Gauting - Überraschung im Gemeinderat: Beim geplanten Umbau der Waldkreuzung lenkt das Gautinger Gremium ein. Mit 19 zu fünf Stimmen befürworteten die Räte einen Kreisel mit so genanntem Bypass.

Kreisstadt, Staatliches Bauamt und Landkreis hatten sich bereits für diese Variante 1b ausgesprochen. Diese sieht einen Kreisel mit so genanntem Bypass vor, auf dem der Verkehr von Gilching kommend ohne Stopp Richtung Hadorf und damit Richtung Starnberger Westumfahrung geführt werden soll.
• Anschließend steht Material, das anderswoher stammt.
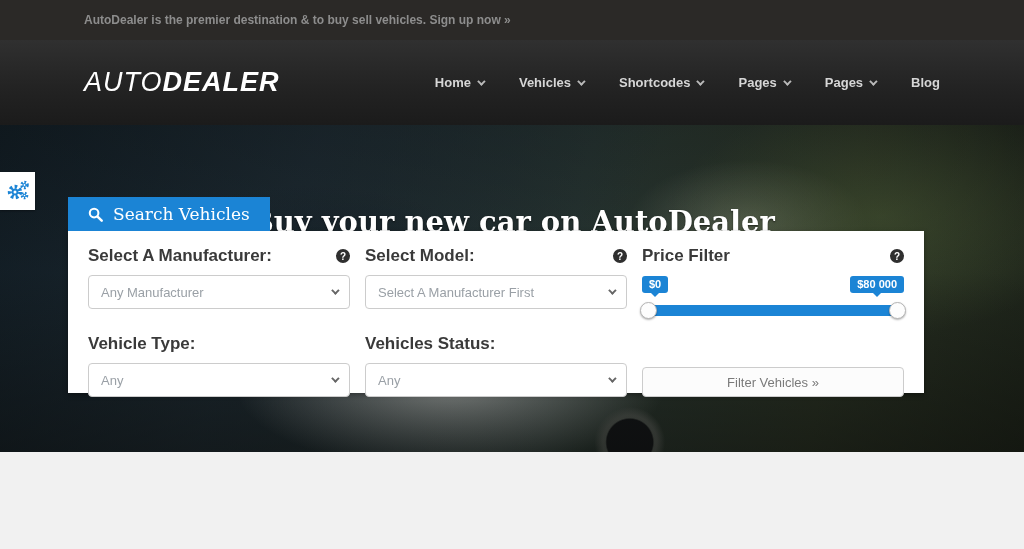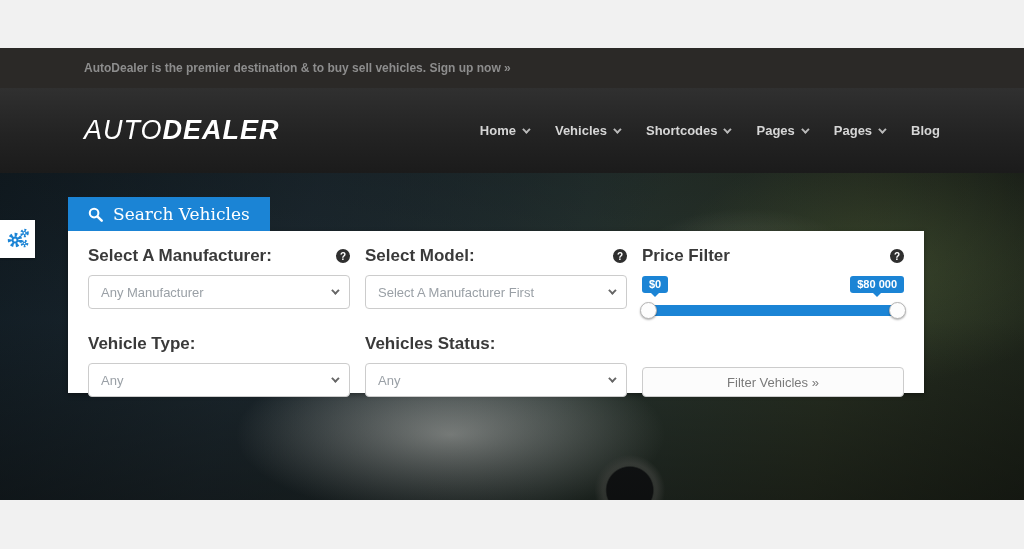"AutoDealer is the premier destination" .topbar .container { margin-top: 48px -> none }
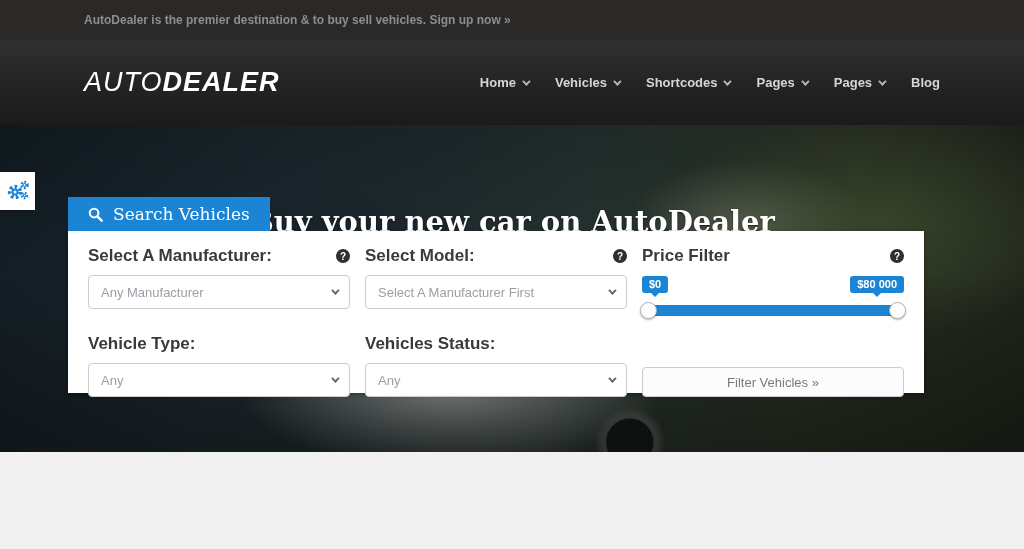"Home" .nav { gap: 27px -> 36px }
Vergeblich hatte Prof. Jürgen Schade noch eine Kehrtwende versucht. Wie von der Rathausverwaltung empfohlen, plädierte der Grünen-Fraktionssprecher für einen Kreisel, aber ohne Bypass. In der Variante 1b würde der Verkehr mit 100 km/h über den Bypass rollen, erklärte Schade. Dieser Effekt widerspreche der geschwindigkeitsreduzierenden Funktion eines Kreisverkehrs. Zudem kritisierte er den Flächenverbrauch. Für die Bypass-Strecke müssten 17 Hektar Wald geschlagen werden. Hauptsorge des Grünen: Solange der Starnberger Tunnel nicht gebaut sei, fließe über die geplante Westumfahrung künftig vermehrt Verkehr vom Kreisel durchs Würmtal.

Sinn des Kreisels mit Bypass sei, dass der Verkehr eben nicht durch Königswiesen fließt, berief sich Stephan Ebner (CSU) auf eine Stellungnahme von Stephanie Kürmeier-Beyl vom Staatlichen Bauamt. „Das ist eine hochgefährliche Kreuzung“, erinnerte CSU-Fraktionssprecherin Eva-Maria Klinger an die Dringlichkeit des Umbaus. Es sollte zügig die Kreisel-Planung mit Bypass umgesetzt werden. Dies sah auch die Ratsmehrheit so und sprach sich für die Variante 1b aus. Die Grünen-Fraktion und Christiane Lüst (ÖDP) stimmten dagegen.